Accept that you’ll have to face change, stress and challenges. Our lives are messy. And nothing is ever smooth sailing. However, by accepting that change is always happening – both good and bad – you can mentally prepare yourself for it. You can learn from how you’ve reacted in the past and how situations have affected you. You can use this information to prepare for future events and challenges. But the first step is to accept that things will happen. Change is constant. You can choose to deal with it in a positive, proactive way, or you can choose to let it negatively affect you. Acceptance isn’t always easy and will take time and reflection, but it is possible. And if you need help, it’s available. Read our article on support for mental and emotional wellbeing for more info about the types of professionals who can help you.
Make time for your people and your relationships. It’s tempting when you’re feeling low, in pain or like you just can’t take any more drama, to disconnect from others. However, when you’re on your own, it’s easy for your mind to get stuck on a merry-go-round of negative thoughts.

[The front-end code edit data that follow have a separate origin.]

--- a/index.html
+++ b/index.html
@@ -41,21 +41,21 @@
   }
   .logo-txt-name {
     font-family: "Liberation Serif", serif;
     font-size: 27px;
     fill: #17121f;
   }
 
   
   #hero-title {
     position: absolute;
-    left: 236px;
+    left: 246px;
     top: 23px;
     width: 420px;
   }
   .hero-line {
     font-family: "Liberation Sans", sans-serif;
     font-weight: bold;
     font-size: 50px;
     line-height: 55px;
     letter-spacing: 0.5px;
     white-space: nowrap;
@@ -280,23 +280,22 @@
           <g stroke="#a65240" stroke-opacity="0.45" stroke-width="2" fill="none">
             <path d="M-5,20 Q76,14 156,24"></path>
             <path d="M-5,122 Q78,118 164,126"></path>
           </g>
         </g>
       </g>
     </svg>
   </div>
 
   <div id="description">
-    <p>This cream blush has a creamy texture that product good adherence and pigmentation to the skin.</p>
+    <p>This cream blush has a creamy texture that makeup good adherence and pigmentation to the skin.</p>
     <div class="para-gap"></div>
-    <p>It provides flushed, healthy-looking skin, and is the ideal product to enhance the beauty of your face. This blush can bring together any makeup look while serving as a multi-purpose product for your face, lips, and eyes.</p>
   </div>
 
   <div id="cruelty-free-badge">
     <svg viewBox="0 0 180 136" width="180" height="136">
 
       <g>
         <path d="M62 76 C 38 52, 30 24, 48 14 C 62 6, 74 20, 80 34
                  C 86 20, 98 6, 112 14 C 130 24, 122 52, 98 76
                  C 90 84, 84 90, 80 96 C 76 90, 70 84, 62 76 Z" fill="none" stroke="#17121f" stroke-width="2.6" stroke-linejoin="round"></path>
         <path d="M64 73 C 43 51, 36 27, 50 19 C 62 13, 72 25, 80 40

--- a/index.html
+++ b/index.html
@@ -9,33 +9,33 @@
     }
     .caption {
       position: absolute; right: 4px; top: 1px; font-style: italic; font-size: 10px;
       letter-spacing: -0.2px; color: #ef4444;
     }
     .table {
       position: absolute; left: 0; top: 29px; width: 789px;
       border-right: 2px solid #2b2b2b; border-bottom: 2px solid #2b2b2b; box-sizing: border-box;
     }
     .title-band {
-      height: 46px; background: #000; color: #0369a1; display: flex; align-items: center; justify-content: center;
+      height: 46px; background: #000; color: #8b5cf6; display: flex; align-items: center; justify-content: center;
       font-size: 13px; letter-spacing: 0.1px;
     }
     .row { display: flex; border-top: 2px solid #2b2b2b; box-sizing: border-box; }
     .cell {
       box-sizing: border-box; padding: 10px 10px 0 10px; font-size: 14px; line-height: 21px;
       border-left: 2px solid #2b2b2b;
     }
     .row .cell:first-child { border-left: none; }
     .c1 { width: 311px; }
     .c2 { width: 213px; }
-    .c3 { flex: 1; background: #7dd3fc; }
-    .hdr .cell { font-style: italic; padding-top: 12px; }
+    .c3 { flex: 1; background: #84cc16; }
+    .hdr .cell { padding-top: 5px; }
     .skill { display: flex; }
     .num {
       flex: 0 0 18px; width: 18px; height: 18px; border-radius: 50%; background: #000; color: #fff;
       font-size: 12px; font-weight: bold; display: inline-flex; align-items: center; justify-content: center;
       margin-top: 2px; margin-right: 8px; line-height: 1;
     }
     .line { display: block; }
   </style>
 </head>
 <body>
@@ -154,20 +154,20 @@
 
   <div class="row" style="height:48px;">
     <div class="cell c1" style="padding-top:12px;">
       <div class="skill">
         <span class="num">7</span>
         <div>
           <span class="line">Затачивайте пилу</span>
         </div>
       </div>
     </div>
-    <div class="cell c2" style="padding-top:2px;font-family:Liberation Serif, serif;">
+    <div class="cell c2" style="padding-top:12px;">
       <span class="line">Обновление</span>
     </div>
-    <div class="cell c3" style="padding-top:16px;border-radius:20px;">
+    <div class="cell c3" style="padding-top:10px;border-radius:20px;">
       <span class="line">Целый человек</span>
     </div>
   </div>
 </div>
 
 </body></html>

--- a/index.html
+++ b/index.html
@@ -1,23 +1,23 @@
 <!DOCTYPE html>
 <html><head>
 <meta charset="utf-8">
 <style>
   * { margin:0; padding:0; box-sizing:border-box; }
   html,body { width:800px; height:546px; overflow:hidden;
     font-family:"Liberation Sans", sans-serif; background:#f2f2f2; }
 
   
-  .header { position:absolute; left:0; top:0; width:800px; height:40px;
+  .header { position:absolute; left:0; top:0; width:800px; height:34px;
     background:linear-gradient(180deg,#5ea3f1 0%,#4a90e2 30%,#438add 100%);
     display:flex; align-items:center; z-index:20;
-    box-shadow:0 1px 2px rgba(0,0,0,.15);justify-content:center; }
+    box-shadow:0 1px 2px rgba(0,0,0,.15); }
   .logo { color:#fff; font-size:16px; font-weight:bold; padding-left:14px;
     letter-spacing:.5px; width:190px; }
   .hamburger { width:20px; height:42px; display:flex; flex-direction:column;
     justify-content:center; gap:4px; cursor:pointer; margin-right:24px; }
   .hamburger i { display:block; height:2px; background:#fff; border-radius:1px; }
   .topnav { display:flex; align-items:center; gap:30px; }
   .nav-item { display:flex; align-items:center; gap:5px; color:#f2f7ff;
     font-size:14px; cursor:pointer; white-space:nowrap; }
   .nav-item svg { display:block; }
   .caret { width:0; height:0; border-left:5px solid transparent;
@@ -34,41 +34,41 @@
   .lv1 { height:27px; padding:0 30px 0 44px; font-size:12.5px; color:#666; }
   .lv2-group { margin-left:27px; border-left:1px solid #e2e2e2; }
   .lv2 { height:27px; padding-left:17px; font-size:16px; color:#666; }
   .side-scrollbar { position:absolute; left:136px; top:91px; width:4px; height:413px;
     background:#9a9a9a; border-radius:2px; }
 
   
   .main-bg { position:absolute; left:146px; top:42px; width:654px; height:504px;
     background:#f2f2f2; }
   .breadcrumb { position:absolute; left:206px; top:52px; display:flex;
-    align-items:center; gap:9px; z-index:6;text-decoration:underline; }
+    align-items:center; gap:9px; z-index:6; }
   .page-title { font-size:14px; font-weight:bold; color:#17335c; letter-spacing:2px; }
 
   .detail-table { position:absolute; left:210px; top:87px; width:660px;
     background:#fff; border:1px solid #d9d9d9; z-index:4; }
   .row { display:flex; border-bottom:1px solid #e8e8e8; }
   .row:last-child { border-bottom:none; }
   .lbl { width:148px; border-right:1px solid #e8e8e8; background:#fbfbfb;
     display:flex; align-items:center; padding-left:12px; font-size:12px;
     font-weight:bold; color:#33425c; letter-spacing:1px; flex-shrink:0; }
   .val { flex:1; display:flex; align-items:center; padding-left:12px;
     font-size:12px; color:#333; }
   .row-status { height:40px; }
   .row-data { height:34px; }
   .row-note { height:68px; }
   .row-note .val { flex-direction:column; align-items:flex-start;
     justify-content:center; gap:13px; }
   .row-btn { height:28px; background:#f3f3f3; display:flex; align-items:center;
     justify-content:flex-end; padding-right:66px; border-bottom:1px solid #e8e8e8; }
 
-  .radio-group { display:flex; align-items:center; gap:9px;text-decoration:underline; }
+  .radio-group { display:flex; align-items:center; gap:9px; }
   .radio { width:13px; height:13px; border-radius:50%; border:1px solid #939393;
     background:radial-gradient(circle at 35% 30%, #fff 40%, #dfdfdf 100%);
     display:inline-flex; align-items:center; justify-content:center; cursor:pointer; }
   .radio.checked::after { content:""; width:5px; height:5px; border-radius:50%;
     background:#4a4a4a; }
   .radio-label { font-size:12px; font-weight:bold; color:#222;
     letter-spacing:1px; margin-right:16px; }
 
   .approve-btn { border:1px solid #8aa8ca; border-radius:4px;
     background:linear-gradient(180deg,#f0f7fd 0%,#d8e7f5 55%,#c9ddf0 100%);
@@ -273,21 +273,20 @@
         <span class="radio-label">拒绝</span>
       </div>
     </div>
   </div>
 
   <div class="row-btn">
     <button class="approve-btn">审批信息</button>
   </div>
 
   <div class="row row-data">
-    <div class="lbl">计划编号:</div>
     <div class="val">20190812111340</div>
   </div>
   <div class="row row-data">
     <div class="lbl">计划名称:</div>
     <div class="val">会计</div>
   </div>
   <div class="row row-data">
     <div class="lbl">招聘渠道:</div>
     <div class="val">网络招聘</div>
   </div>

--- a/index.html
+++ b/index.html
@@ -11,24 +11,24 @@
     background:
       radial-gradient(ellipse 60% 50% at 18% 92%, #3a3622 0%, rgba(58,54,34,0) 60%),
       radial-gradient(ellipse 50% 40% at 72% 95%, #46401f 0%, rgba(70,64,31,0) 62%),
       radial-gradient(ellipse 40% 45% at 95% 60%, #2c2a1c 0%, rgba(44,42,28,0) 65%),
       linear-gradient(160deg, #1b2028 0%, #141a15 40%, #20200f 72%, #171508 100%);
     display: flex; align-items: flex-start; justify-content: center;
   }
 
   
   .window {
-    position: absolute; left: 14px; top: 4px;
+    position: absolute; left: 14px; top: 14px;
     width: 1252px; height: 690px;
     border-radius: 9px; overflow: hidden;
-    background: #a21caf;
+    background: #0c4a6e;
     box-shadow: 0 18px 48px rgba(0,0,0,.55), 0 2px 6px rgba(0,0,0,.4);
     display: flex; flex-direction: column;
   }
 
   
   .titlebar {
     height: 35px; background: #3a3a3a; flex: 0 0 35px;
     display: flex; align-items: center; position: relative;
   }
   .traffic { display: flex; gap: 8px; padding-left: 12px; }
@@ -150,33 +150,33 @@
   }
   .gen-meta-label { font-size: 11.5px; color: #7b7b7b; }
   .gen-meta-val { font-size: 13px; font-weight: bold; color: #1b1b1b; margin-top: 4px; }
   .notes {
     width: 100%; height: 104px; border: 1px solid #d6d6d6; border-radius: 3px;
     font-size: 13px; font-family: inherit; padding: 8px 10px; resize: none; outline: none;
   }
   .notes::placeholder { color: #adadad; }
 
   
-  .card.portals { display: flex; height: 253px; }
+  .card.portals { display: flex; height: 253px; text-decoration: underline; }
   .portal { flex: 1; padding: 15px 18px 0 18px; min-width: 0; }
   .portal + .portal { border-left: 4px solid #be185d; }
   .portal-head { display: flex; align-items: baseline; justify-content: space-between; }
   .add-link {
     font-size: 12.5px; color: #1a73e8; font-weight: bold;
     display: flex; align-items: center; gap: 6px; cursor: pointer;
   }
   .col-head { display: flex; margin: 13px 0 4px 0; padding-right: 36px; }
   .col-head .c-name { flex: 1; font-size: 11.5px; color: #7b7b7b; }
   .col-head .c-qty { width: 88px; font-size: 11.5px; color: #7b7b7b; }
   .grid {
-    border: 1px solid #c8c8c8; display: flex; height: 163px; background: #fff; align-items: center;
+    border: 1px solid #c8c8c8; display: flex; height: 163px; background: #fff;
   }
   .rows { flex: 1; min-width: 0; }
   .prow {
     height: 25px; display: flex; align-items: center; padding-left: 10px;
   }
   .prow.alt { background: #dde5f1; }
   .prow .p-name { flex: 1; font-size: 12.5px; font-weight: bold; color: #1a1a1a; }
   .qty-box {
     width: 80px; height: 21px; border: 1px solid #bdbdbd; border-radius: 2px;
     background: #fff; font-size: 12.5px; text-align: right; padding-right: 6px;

They go round and round as you think about different ways you could have handled past events or as you worry about the unknown future. Staying in touch with the people who care for you can distract you from this rumination and help you focus on what’s actually happening in the world around you. They can also be a supportive ear and listen as you explain what’s affecting you and how you’re dealing (or not) with these things. They can also be a valuable source of advice if you choose to ask for it.
Write it down. Putting pen to paper and writing down the things that are causing you stress, or to feel anxious or powerless, is a useful strategy to help you see the nuances of the problem. Take the time to think about all sides of the issue and how it affects you. You can then process it more clearly, allowing you to do some critical thinking and problem-solving. Read this article, ‘5 ways journaling can build your resilience’ for more info about journaling.
Keep up your self-care. Again, it’s easy to let things slide when we’re not feeling on top of things. You may stop exercising, go to bed later or sleep in more often, eat comfort foods that give you a quick rush but don’t give you the nutrition you need, or rely on alcohol and other drugs to pick you up. But these behaviours will negatively affect your physical and mental health if you don’t get on top of them. So it’s important that you make a conscious commitment to continue your self-care, especially because your resilience is low. Because self-care practices such as sticking to a daily routine, eating a healthy diet, exercising regularly, getting good quality sleep and getting out into nature, will make you feel healthier and more able to cope with life’s challenges. They’ll also help you deal with pain and other symptoms of your musculoskeletal condition.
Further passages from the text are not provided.